Published in Australian Scout, May 2008, pages 36-37

The 1st Eltham Scout Troop recently had an exciting weekend caving at Mt. Eccles in Victoria.

After a long wait we got the green light to go for a weekend caving at Mount Eccles.

A week before the trip, the Scouts came together for an information night about the trip. This meeting also taught the participants how important it was for cavers to know their knots. It was a small, but keen group.

On Friday March 14, we assembled at 17.00 hrs at the Scout hall. After loading the cars with Scouts, luggage and other things we needed for the weekend we were ready to depart to Mount Eccles National Park, near Macarthur.

Our first stop was Ballarat and after our tummies were satisfied we continued on our journey.


The 1st Eltham Scouts

We arrived at our camp site around midnight. The Scouts were excited and despite the early hour of the morning, the chatter continued well into the night. I think even the possums and koalas were glad to see us, as they joined in with the noise making.

At them it was time for breakfast, as the program started at 8.30, so we needed to make an early start. We started off at the oval in front of our tents. The Scouts from 17th Essendon, Narre Warren, 1st/8th Blackburn and 1st Eltham were split into four groups. This allowed them to show what they had learnt about caving back home with their Scout Group. The leaders were pleasantly surprised with their knowledge.

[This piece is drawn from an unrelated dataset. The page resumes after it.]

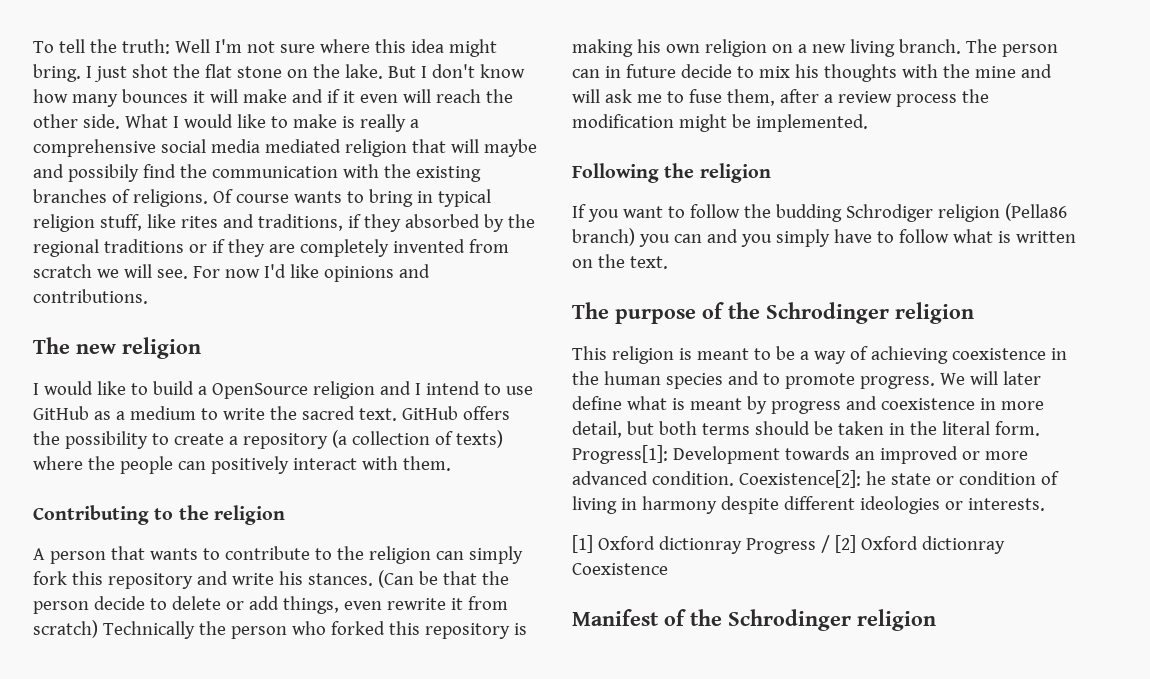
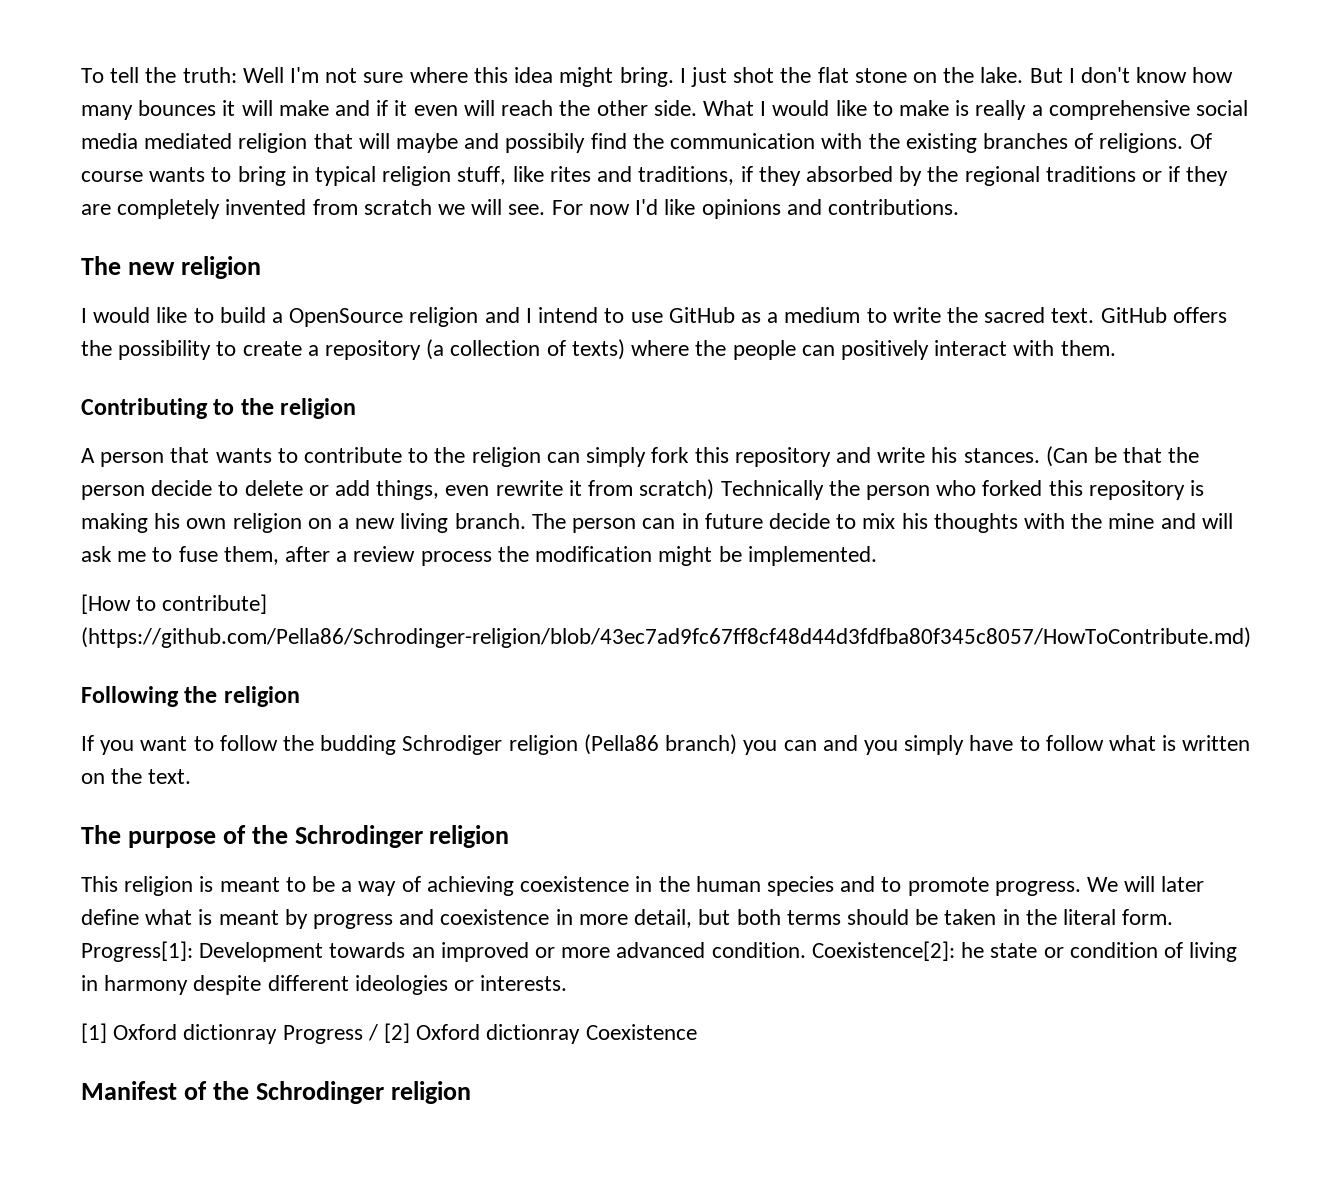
(868, 123) none -> [81,594,268,614] [81,627,1251,648] // [How to contribute] (https://github.com/Pella86/Schrodinger-religion/blob/43ec7ad9fc67ff8cf48d44d3fdfba80f345c8057/HowToContribute.md)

After that we walked to the first cave and began our exploring. On the way, we passed a big lake, which we were told was originally a volcanic crater. The caves in the area were also formed by volcanic activity

It was then time to divide the group into two. The first group walked to the second cave (Smoko), after approximately 45 minutes we arrived. Some of the Scouts were complaining that they did not sign up for a hike and that they were tired, but they quickly forgot all that when they switched on their torches and started the real thing. They even found a geo treasure. After crawling around for a while it was time to surface and meet up with the second group for lunch.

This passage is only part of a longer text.